#### EXERCISE DETAILS:
Every line from the top of the records below through the one containing "justify-content: center;" must be copied exactly, and the pictures must not be.

#### GIVEN ENTRIES:
+ + +
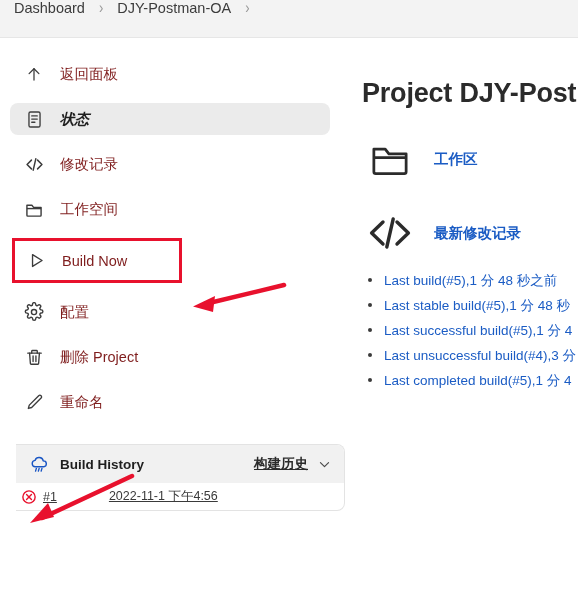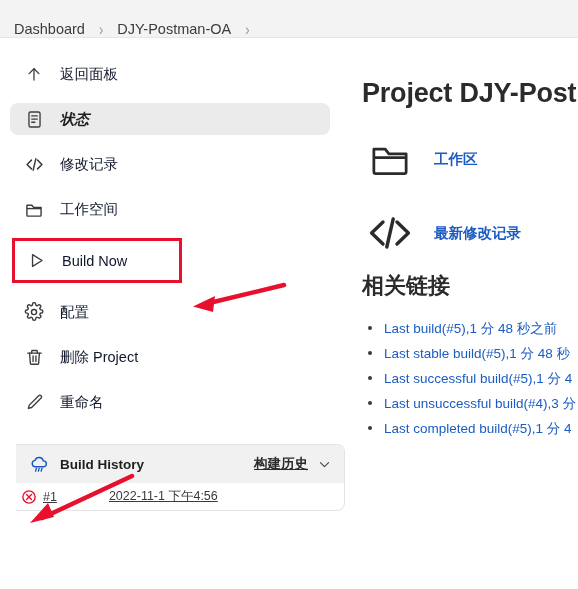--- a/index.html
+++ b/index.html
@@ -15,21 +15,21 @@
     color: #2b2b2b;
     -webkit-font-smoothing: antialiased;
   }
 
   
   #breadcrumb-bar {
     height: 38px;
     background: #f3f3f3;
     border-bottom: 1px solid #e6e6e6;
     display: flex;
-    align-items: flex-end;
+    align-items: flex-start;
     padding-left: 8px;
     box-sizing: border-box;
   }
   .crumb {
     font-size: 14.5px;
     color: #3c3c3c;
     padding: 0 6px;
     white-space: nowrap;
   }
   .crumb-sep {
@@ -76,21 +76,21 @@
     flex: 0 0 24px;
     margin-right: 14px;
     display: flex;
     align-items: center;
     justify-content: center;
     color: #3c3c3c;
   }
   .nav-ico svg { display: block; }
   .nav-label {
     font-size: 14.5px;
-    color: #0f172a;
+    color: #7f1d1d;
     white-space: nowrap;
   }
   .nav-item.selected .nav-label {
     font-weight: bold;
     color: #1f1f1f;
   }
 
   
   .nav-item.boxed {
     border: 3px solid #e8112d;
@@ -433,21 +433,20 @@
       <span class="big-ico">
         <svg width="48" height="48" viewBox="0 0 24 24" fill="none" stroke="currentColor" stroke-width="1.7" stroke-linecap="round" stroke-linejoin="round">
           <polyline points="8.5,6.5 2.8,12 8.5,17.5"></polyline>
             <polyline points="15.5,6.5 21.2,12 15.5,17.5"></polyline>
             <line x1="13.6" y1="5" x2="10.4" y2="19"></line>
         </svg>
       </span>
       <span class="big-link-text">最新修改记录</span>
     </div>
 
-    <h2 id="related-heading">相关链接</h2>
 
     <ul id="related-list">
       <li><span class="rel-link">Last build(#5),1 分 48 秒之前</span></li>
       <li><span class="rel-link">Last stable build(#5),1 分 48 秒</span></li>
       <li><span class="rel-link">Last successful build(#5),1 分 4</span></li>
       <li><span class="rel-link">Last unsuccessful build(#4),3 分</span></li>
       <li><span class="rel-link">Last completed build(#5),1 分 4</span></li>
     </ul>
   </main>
+ + +
#### REPLY:
--- a/index.html
+++ b/index.html
@@ -15,21 +15,21 @@
     color: #2b2b2b;
     -webkit-font-smoothing: antialiased;
   }
 
   
   #breadcrumb-bar {
     height: 38px;
     background: #f3f3f3;
     border-bottom: 1px solid #e6e6e6;
     display: flex;
-    align-items: flex-end;
+    align-items: flex-start;
     padding-left: 8px;
     box-sizing: border-box;
   }
   .crumb {
     font-size: 14.5px;
     color: #3c3c3c;
     padding: 0 6px;
     white-space: nowrap;
   }
   .crumb-sep {
@@ -76,21 +76,21 @@
     flex: 0 0 24px;
     margin-right: 14px;
     display: flex;
     align-items: center;
     justify-content: center;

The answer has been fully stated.